Even a quick visit home could be dangerous.
"Please be aware that because of unstable conditions that involve toxic gas, earthquakes and lava activities, lines of safety can change at any time," Hawaii Civil Defense said. "You must be prepared to leave areas if required."
But there were people trying to get into closed-off areas on Monday as police arrested two people attempting to get past roadblocks into Leilani Estates.
'They lost everything with the lava'
Larry and Geri Butler, a retired couple, learned that their home of 15 years burned down in Leilani Estates after seeing a video of it on social media.
"They lost everything with the lava and have to start over from scratch," their son, Christian Butler, told CNN. "I'm not sure that fact has really sunk in with them yet."
"Oddly, knowing the house is gone is almost better than the anxiety of not knowing," he told CNN. "They evacuated Thursday afternoon, so there was some time where they had no idea if anything was happening to their home."
His parents are staying in temporary housing and looking for a place to rent on a longer basis. Butler said he's trying to help them focus on the future.
Eruption, earthquakes, sulfur dioxide and cracks
Dangers still persist, not only in the form of lava, but also earthquakes and newly formed cracks.
Cracks on Highway 130 widened from 7 to 8 centimeters over the day and additional cracks were found west of the highway.

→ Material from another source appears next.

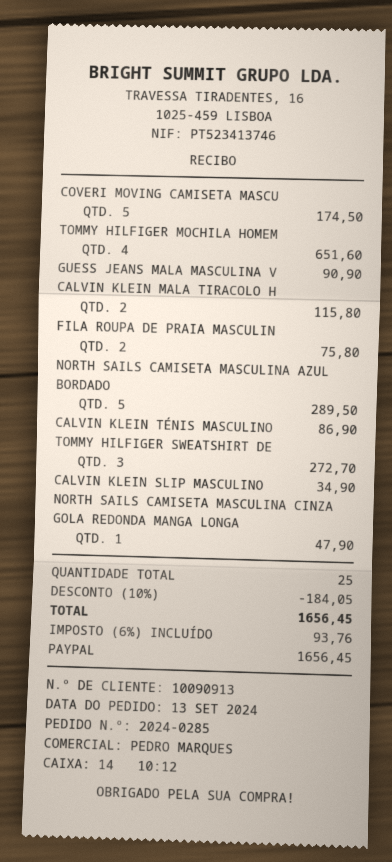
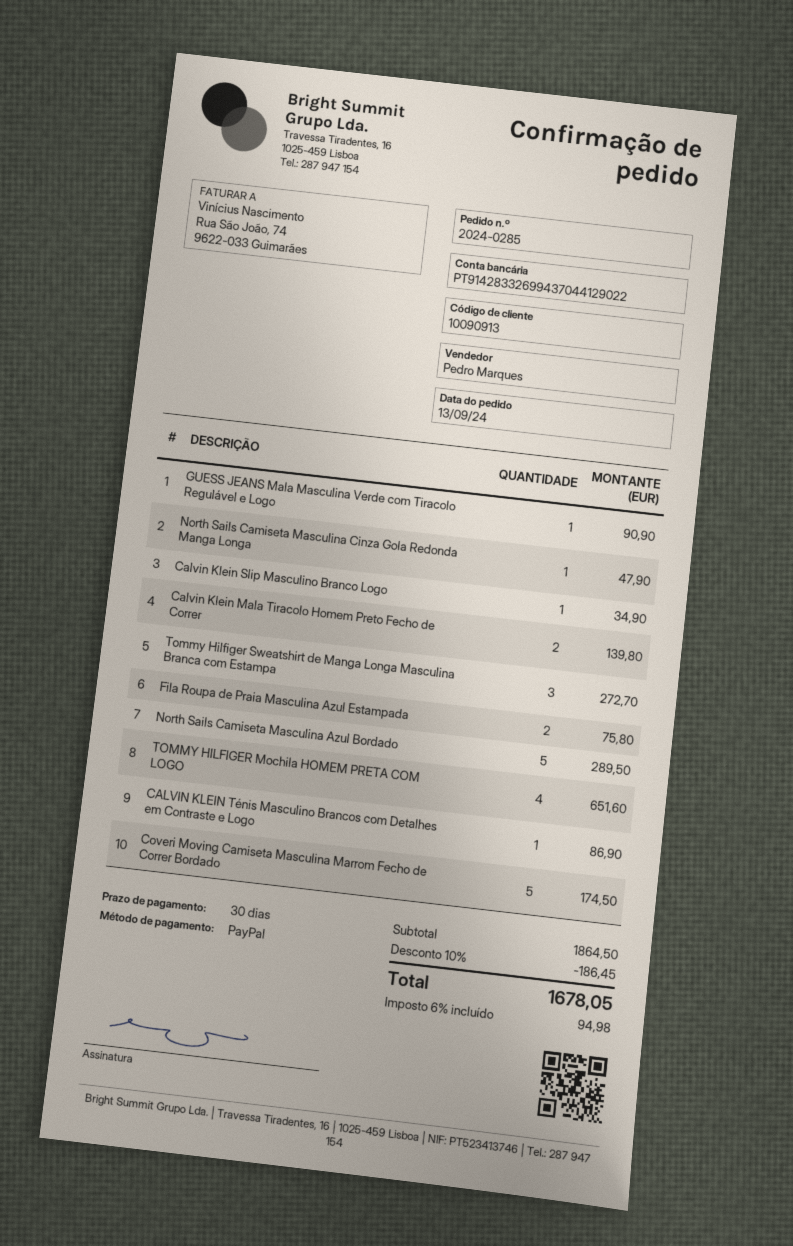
CALVIN KLEIN MALA TIRACOLO H: 2 for 115.80 -> 2 for 139.80
discount: 10% = 184.05 -> 10% = 186.45
tax: 6% = 93.76 -> 6% = 94.98
total: 1656.45 -> 1678.05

"One thing that's very different in this event is that the fissures have opened in the middle of the subdivision," the governor said. "Typically an eruption occurs, it opens miles from any residence and toxic gas has lots of time to escape. These fissures are in the middle of the subdivision. The sulfur dioxide and other gases at the event are harmful and dangerous."
On Thursday, Kilauea erupted, spewing molten rock and high levels of sulfur dioxide.
Cracks emerged in the volcano's East Rift Zone -- an area of fissures miles away from the volcano's summit. After a 6.9 magnitude quake struck Friday, the Big Island has endured an average of one earthquake per hour.